== ENTRIES SHOWN ==

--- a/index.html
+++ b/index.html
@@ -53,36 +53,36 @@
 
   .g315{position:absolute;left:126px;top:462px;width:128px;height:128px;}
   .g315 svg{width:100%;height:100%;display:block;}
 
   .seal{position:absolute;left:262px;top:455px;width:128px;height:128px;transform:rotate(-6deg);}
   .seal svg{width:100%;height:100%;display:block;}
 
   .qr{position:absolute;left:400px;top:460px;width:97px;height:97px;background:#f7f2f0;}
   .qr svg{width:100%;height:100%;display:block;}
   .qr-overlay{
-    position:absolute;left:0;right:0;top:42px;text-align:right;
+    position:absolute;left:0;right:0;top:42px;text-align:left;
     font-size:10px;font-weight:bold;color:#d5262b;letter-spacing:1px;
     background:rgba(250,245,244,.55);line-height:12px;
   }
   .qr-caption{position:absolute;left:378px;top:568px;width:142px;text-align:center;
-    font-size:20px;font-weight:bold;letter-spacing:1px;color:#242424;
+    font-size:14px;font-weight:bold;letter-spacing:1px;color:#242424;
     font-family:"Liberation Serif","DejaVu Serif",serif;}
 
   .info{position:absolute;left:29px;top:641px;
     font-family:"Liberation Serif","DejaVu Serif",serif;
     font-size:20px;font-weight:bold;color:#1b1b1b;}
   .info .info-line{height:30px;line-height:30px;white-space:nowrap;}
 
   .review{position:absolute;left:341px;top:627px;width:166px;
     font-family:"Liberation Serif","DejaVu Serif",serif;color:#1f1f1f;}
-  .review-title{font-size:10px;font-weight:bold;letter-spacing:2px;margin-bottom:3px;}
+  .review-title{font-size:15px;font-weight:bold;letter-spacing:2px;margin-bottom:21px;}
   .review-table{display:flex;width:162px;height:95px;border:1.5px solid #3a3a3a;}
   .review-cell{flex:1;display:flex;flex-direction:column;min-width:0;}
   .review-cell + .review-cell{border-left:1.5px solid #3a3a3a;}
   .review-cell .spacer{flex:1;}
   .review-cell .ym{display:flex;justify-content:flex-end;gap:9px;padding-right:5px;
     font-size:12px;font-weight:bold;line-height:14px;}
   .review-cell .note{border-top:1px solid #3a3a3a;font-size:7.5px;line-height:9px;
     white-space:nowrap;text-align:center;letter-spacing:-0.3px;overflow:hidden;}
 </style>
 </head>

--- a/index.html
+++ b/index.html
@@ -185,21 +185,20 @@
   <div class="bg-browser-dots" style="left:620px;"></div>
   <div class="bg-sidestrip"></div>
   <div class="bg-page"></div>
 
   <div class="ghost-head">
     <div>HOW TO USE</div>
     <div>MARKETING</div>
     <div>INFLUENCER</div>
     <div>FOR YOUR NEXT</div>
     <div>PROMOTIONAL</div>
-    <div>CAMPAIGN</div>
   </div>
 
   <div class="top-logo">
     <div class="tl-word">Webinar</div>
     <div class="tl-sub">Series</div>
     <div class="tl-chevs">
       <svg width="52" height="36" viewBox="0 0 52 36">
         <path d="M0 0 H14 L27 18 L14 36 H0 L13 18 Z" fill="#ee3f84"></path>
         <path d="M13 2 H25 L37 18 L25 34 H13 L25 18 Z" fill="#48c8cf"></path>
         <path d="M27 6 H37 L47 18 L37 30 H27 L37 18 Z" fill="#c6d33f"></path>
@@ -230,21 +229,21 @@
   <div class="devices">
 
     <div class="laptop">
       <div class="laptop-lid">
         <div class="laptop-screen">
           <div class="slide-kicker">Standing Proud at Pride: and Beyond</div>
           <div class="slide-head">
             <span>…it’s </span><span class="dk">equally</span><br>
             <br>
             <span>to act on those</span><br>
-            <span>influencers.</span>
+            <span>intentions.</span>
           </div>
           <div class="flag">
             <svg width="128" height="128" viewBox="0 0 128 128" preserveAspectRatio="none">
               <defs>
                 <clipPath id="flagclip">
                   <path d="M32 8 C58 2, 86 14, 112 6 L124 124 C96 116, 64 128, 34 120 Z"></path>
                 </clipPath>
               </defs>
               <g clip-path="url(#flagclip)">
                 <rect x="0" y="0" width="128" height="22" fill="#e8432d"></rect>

===

WORK REQUEST ->
Whatever appears in the data above is to be set down exactly.

ANSWER TO THIS PROBLEM ->
--- a/index.html
+++ b/index.html
@@ -53,36 +53,36 @@
 
   .g315{position:absolute;left:126px;top:462px;width:128px;height:128px;}
   .g315 svg{width:100%;height:100%;display:block;}
 
   .seal{position:absolute;left:262px;top:455px;width:128px;height:128px;transform:rotate(-6deg);}
   .seal svg{width:100%;height:100%;display:block;}
 
   .qr{position:absolute;left:400px;top:460px;width:97px;height:97px;background:#f7f2f0;}
   .qr svg{width:100%;height:100%;display:block;}
   .qr-overlay{
-    position:absolute;left:0;right:0;top:42px;text-align:right;
+    position:absolute;left:0;right:0;top:42px;text-align:left;
     font-size:10px;font-weight:bold;color:#d5262b;letter-spacing:1px;
     background:rgba(250,245,244,.55);line-height:12px;
   }
   .qr-caption{position:absolute;left:378px;top:568px;width:142px;text-align:center;
-    font-size:20px;font-weight:bold;letter-spacing:1px;color:#242424;
+    font-size:14px;font-weight:bold;letter-spacing:1px;color:#242424;
     font-family:"Liberation Serif","DejaVu Serif",serif;}
 
   .info{position:absolute;left:29px;top:641px;
     font-family:"Liberation Serif","DejaVu Serif",serif;
     font-size:20px;font-weight:bold;color:#1b1b1b;}
   .info .info-line{height:30px;line-height:30px;white-space:nowrap;}
 
   .review{position:absolute;left:341px;top:627px;width:166px;
     font-family:"Liberation Serif","DejaVu Serif",serif;color:#1f1f1f;}
-  .review-title{font-size:10px;font-weight:bold;letter-spacing:2px;margin-bottom:3px;}
+  .review-title{font-size:15px;font-weight:bold;letter-spacing:2px;margin-bottom:21px;}
   .review-table{display:flex;width:162px;height:95px;border:1.5px solid #3a3a3a;}
   .review-cell{flex:1;display:flex;flex-direction:column;min-width:0;}
   .review-cell + .review-cell{border-left:1.5px solid #3a3a3a;}
   .review-cell .spacer{flex:1;}
   .review-cell .ym{display:flex;justify-content:flex-end;gap:9px;padding-right:5px;
     font-size:12px;font-weight:bold;line-height:14px;}
   .review-cell .note{border-top:1px solid #3a3a3a;font-size:7.5px;line-height:9px;
     white-space:nowrap;text-align:center;letter-spacing:-0.3px;overflow:hidden;}
 </style>
 </head>

--- a/index.html
+++ b/index.html
@@ -185,21 +185,20 @@
   <div class="bg-browser-dots" style="left:620px;"></div>
   <div class="bg-sidestrip"></div>
   <div class="bg-page"></div>
 
   <div class="ghost-head">
     <div>HOW TO USE</div>
     <div>MARKETING</div>
     <div>INFLUENCER</div>
     <div>FOR YOUR NEXT</div>
     <div>PROMOTIONAL</div>
-    <div>CAMPAIGN</div>
   </div>
 
   <div class="top-logo">
     <div class="tl-word">Webinar</div>
     <div class="tl-sub">Series</div>
     <div class="tl-chevs">
       <svg width="52" height="36" viewBox="0 0 52 36">
         <path d="M0 0 H14 L27 18 L14 36 H0 L13 18 Z" fill="#ee3f84"></path>
         <path d="M13 2 H25 L37 18 L25 34 H13 L25 18 Z" fill="#48c8cf"></path>
         <path d="M27 6 H37 L47 18 L37 30 H27 L37 18 Z" fill="#c6d33f"></path>
@@ -230,21 +229,21 @@
   <div class="devices">
 
     <div class="laptop">
       <div class="laptop-lid">
         <div class="laptop-screen">
           <div class="slide-kicker">Standing Proud at Pride: and Beyond</div>
           <div class="slide-head">
             <span>…it’s </span><span class="dk">equally</span><br>
             <br>
             <span>to act on those</span><br>
-            <span>influencers.</span>
+            <span>intentions.</span>
           </div>
           <div class="flag">
             <svg width="128" height="128" viewBox="0 0 128 128" preserveAspectRatio="none">
               <defs>
                 <clipPath id="flagclip">
                   <path d="M32 8 C58 2, 86 14, 112 6 L124 124 C96 116, 64 128, 34 120 Z"></path>
                 </clipPath>
               </defs>
               <g clip-path="url(#flagclip)">
                 <rect x="0" y="0" width="128" height="22" fill="#e8432d"></rect>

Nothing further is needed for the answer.